Problem to solve =
Copy each line containing the word "project" from the records that follow, please.

-- Opening Marker --

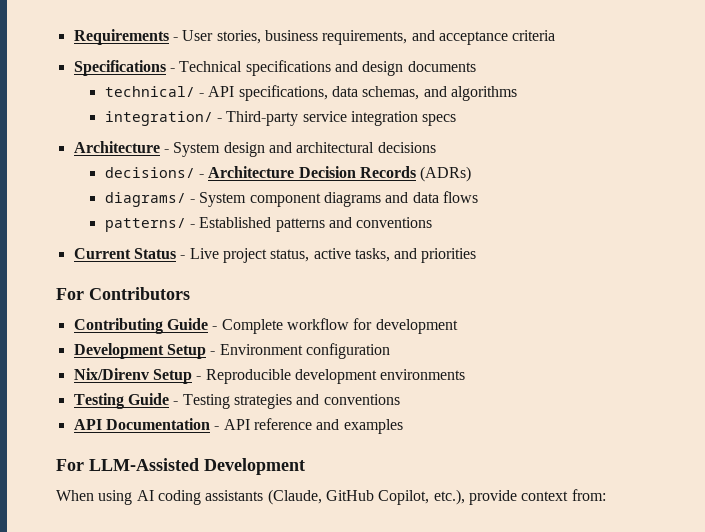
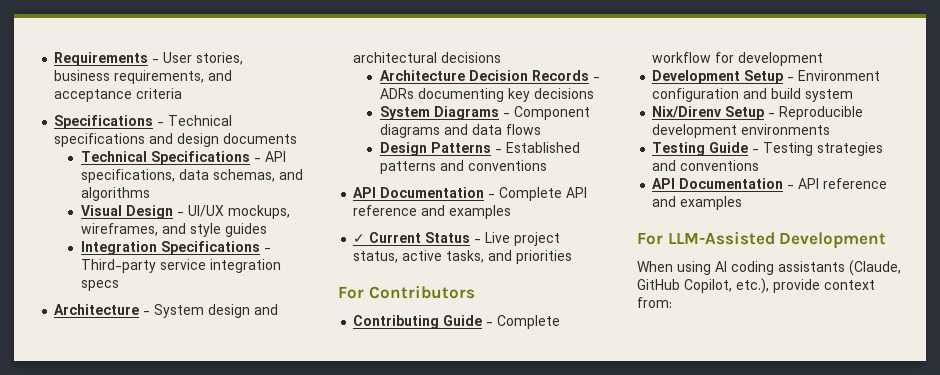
- technical/ - API specifications, data schemas, and algorithms
+ Technical Specifications - API specifications, data schemas, and algorithms
- integration/ - Third-party service integration specs
+ Visual Design - UI/UX mockups, wireframes, and style guides
+ Integration Specifications - Third-party service integration specs
- decisions/ - Architecture Decision Records (ADRs)
- diagrams/ - System component diagrams and data flows
+ Architecture Decision Records - ADRs documenting key decisions
+ System Diagrams - Component diagrams and data flows
- patterns/ - Established patterns and conventions
+ Design Patterns - Established patterns and conventions
- Current Status - Live project status, active tasks, and priorities
+ API Documentation - Complete API reference and examples
+ ✓ Current Status - Live project status, active tasks, and priorities
- Development Setup - Environment configuration
+ Development Setup - Environment configuration and build system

-- Closing Marker --

Exercise answer =
- Current Status - Live project status, active tasks, and priorities
+ ✓ Current Status - Live project status, active tasks, and priorities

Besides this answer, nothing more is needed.